Emma started ballet this week
In so many ways I feel broken. Not just me, everything around me. A year of weekly chemo took it's toll by breaking everything. Broken.

In the most literal sense things are broken. The biggest issue is our baby bus. Driving an extra 5 hours every week, sometimes twice a week, put mileage on it. A lot of mileage. We are now looking at nearly 100,000 on this van. I jokingly say it is possessed but sometimes I wonder if we really should have our church pray over this car. Doors open and close on their own. I shut all the windows and lock the car only to return to it after a 20 minute Target trip with one sliding door open or two windows rolled down. My neighbor comes over to warn me a door is open, I am doing the dishes and the alarm goes off by itself. At a red light the sliding door opens, anyone want a ride? About every other month we are putting money into it to keep it going, it is all adding up fast. I was already mad at this car, no livid. Then yesterday my drivers side window broke in the down position in 106 degree heat. Nice. Chemo killed my car.

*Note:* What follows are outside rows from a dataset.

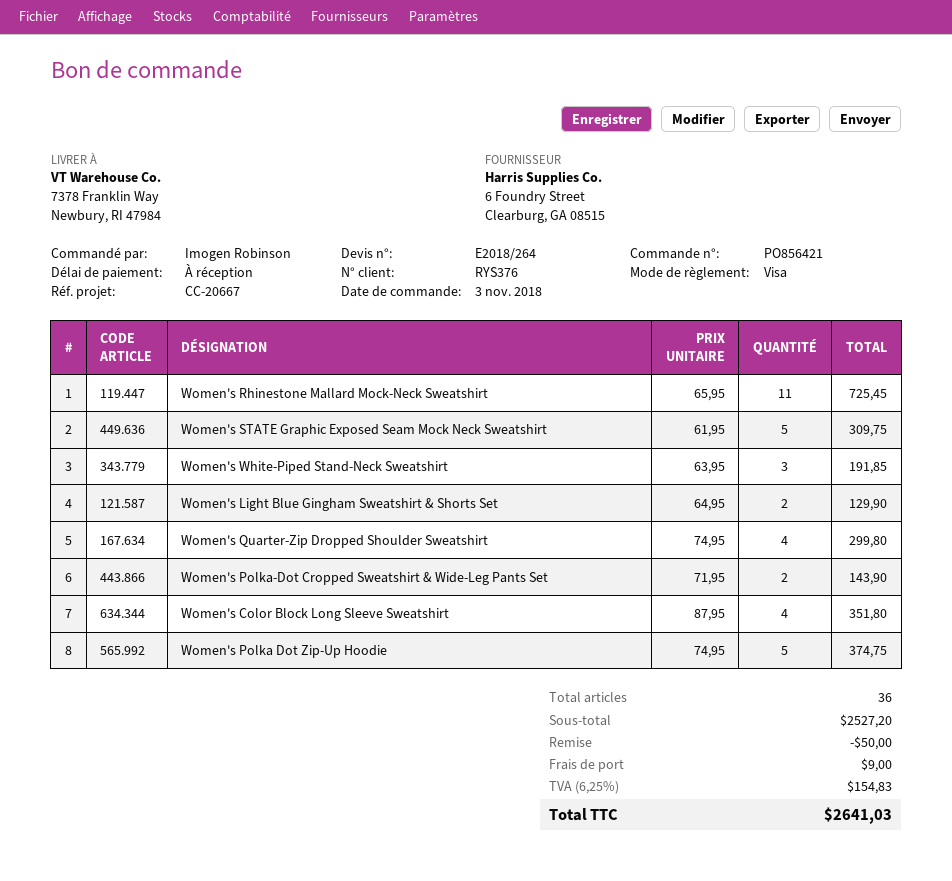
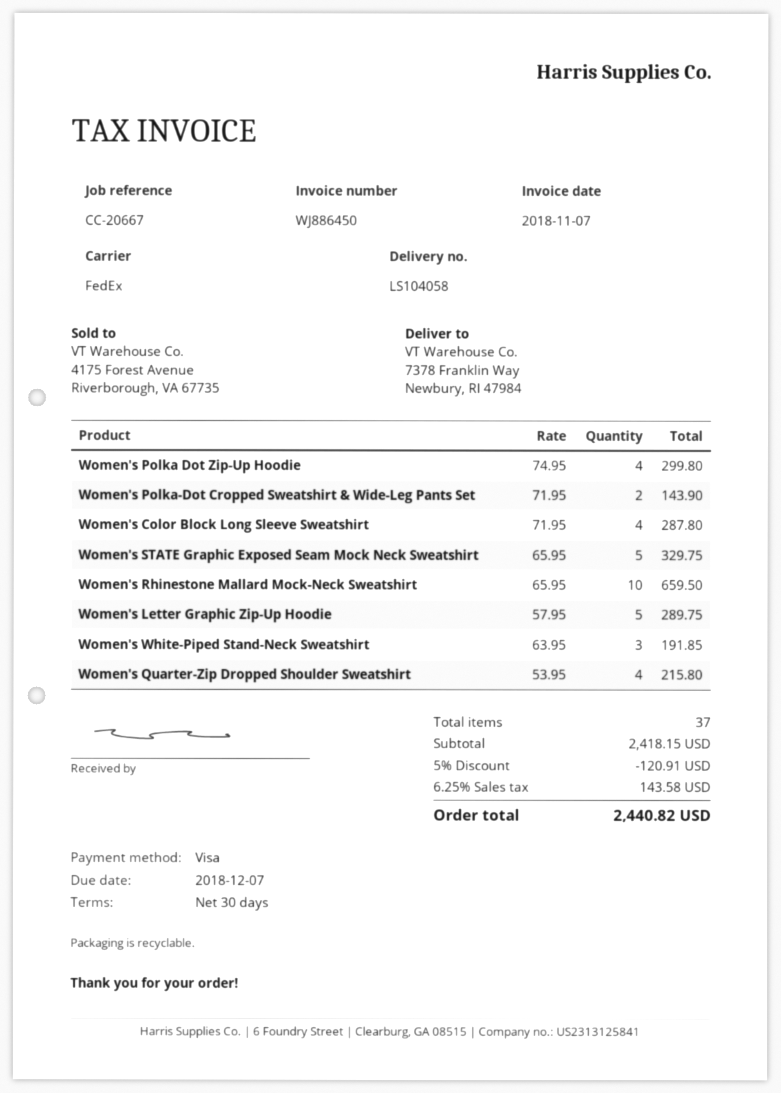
payment terms: on receipt -> 30 days
Women's Rhinestone Mallard Mock-Neck Sweatshirt: 11 x 65.95 = 725.45 -> 10 x 65.95 = 659.50
Women's STATE Graphic Exposed Seam Mock Neck Sweatshirt: 5 x 61.95 = 309.75 -> 5 x 65.95 = 329.75
Women's Light Blue Gingham Sweatshirt & Shorts Set: 2 x 64.95 = 129.90 -> none
Women's Quarter-Zip Dropped Shoulder Sweatshirt: 4 x 74.95 = 299.80 -> 4 x 53.95 = 215.80
Women's Color Block Long Sleeve Sweatshirt: 4 x 87.95 = 351.80 -> 4 x 71.95 = 287.80
Women's Polka Dot Zip-Up Hoodie: 5 x 74.95 = 374.75 -> 4 x 74.95 = 299.80
Women's Letter Graphic Zip-Up Hoodie: none -> 5 x 57.95 = 289.75
total quantity: 36 -> 37
subtotal: 2527.20 -> 2418.15
discount: 50.00 -> 120.91
shipping: 9.00 -> none
tax: 6.25% = 154.83 -> 6.25% = 143.58
total: 2641.03 -> 2440.82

In a less literal sense I feel broken. A shell of the woman I once was. I find myself walking around as if in a fog, stuck somewhere between sleep and awake. My chest feels heavy, my stomach turns, my eyes cry freely and constantly. Broken.

I dream about packing up the girls and taking a few days at the Grandparents to recover. Then I remember the car issues, I don't think it would make it. Stupid car.

This week we had a visit to the NF specialist on the west coast. We discussed the girls future. I knew we would not escape ADD or ADHD since nearly all NF kids have those disorders but somehow having the doctor confirm that they have it hit hard. With all these appointments to keep we decided to homeschool the girls full time. Luckily my Masters is in Special Education so I can tailor their lessons to their needs. The doctor said Emma is ahead cognitively and doing really well with her education despite the last year.

We also discussed Emma's new issues. These panic attacks she has been having are not good. The doctor thinks she has PTSD, after some research I believe I do as well. How do I help Emma when I am broken too? She has always been such an empathetic little love, I try so hard to keep my own feelings calm to keep her calm. But my brain is freaking out, now she is too. Broken.

The one hope I have is that God heals the broken. I trust that He will put our pieces back together in His time. Until then I pray hard and hold on to the hope that one day I will feel peace again. Today I ask for your prayers. We have been fighting so hard and for so long that we need some help to build back up again. Please pray for peace and comfort for Emma and myself.